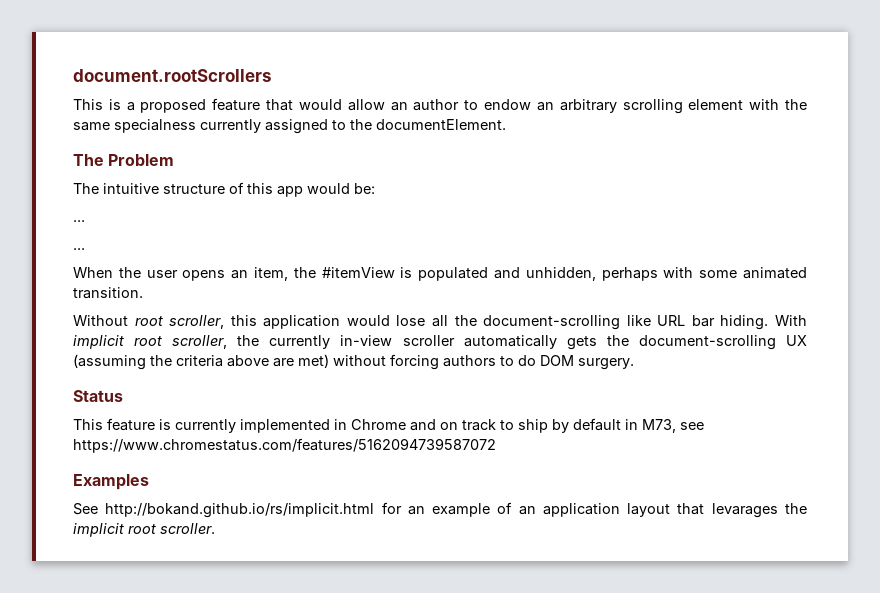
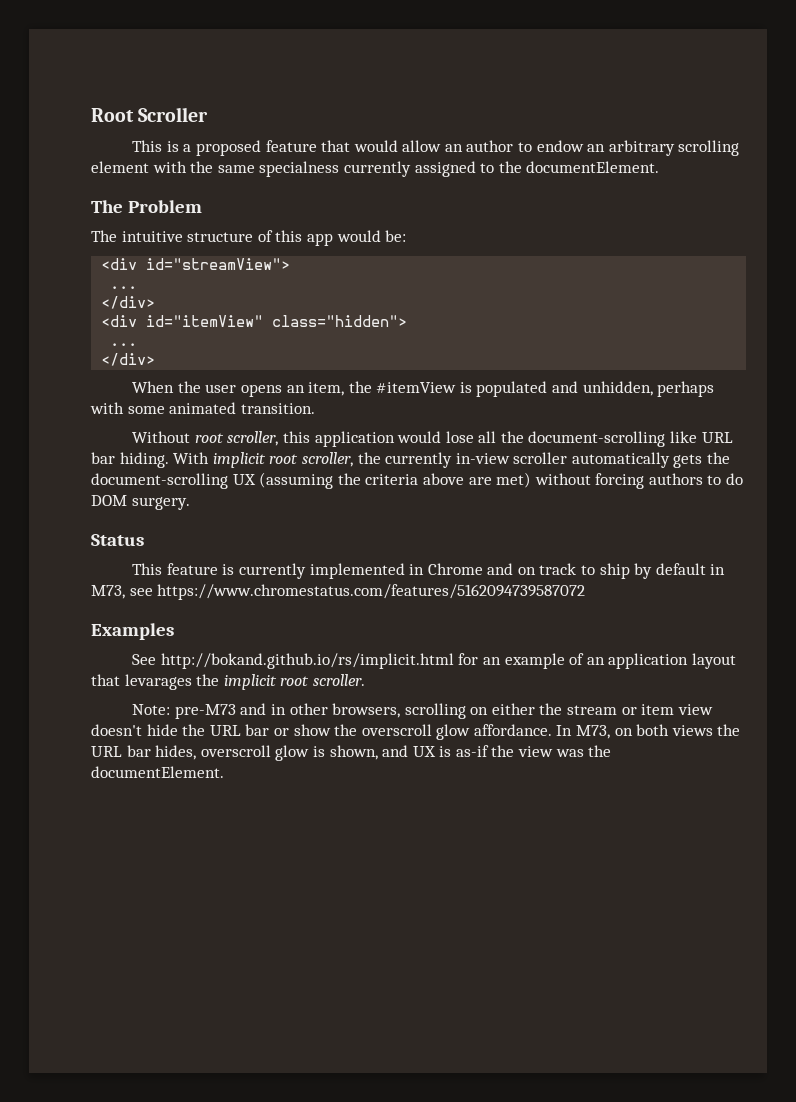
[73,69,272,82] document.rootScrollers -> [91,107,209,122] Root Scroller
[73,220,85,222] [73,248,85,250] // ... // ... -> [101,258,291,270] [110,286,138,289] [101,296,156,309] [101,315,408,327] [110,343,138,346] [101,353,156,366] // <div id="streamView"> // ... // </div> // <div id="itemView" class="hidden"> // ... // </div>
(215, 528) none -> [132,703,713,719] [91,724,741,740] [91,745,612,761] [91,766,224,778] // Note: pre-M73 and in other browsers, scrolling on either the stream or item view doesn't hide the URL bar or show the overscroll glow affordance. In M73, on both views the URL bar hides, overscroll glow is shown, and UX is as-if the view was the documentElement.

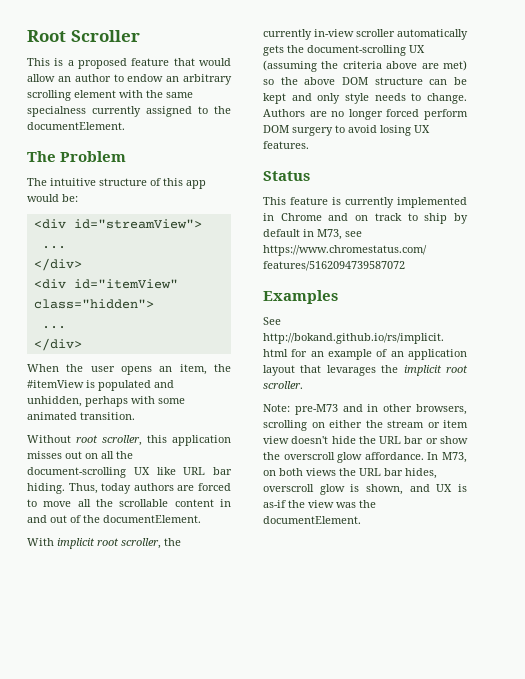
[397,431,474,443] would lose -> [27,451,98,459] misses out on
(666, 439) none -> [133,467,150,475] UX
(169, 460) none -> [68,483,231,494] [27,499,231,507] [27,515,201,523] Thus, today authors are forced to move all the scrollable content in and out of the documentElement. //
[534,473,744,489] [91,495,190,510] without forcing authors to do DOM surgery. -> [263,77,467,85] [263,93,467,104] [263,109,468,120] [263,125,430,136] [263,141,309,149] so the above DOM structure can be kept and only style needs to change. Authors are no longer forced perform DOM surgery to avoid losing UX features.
####################
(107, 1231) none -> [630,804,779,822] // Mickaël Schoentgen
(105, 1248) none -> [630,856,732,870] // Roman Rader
####################
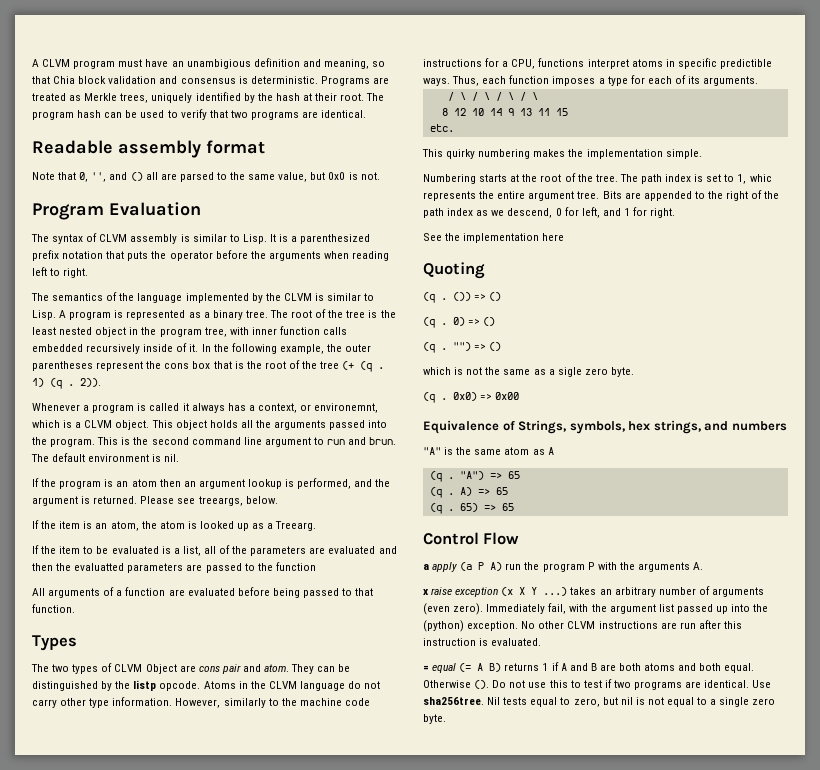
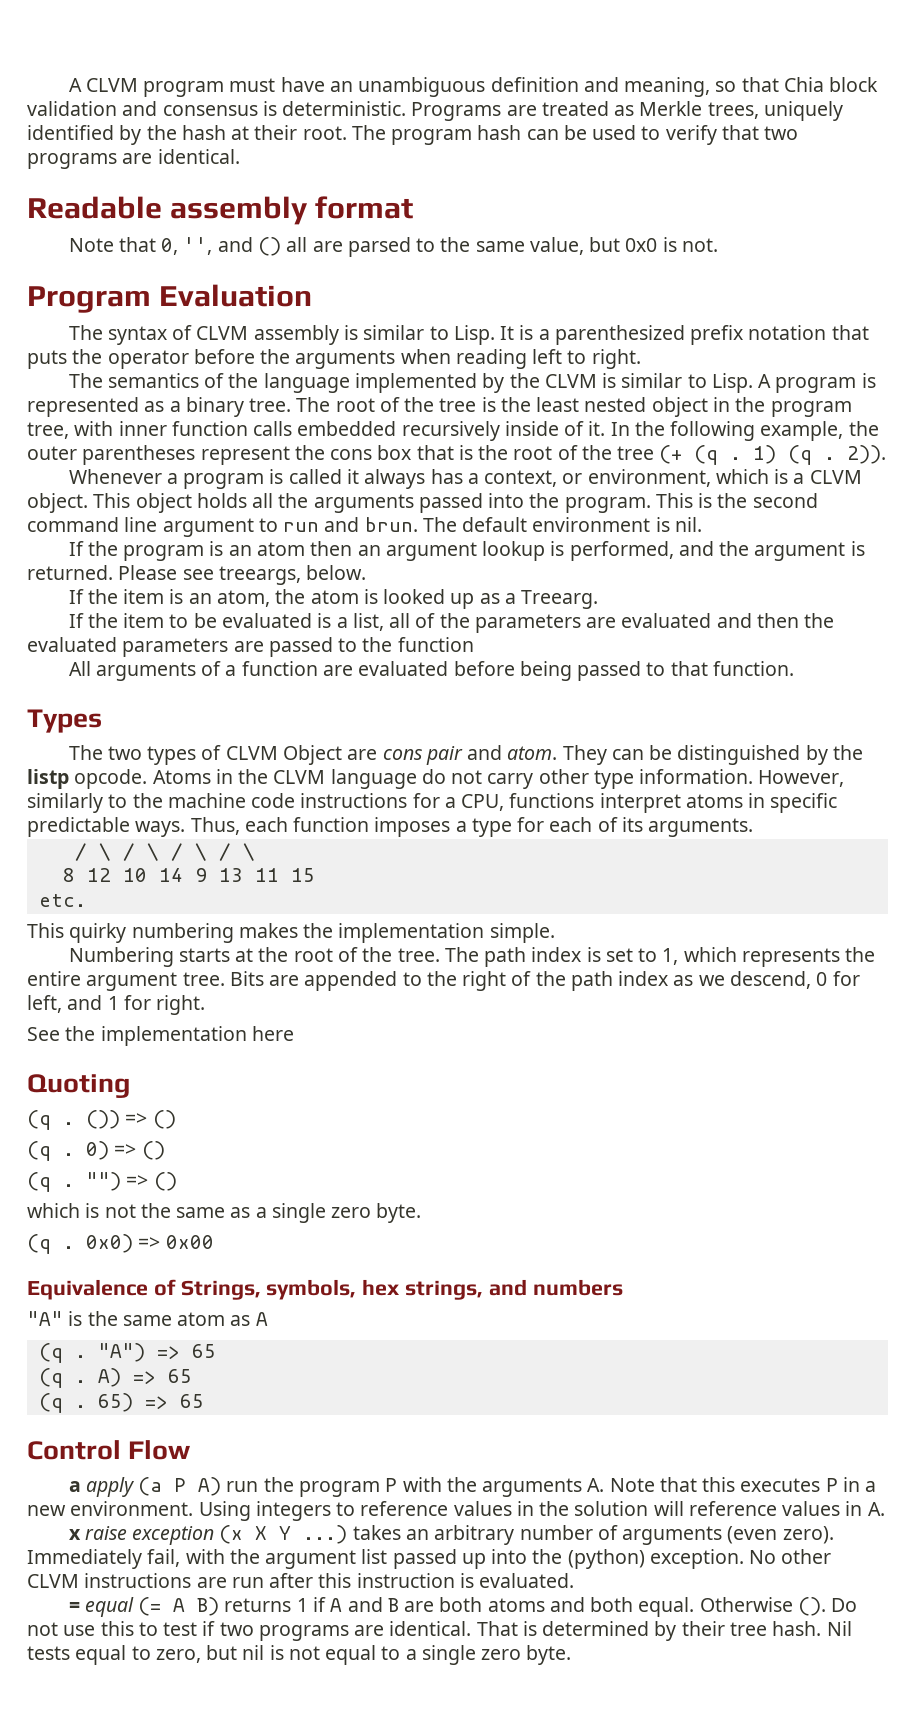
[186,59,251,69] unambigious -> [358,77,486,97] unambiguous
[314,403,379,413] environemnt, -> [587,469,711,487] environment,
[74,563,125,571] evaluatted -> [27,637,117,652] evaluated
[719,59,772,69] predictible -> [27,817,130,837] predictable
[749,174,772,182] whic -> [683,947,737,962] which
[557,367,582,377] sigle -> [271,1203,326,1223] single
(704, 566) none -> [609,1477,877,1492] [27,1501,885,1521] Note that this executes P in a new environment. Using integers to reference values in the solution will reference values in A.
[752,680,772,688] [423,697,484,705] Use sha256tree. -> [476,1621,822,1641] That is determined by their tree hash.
####################
▸ Work required: Copy every line of the entries in which "environment" can be found.

▸ Written reply:
[314,403,379,413] environemnt, -> [587,469,711,487] environment,
(704, 566) none -> [609,1477,877,1492] [27,1501,885,1521] Note that this executes P in a new environment. Using integers to reference values in the solution will reference values in A.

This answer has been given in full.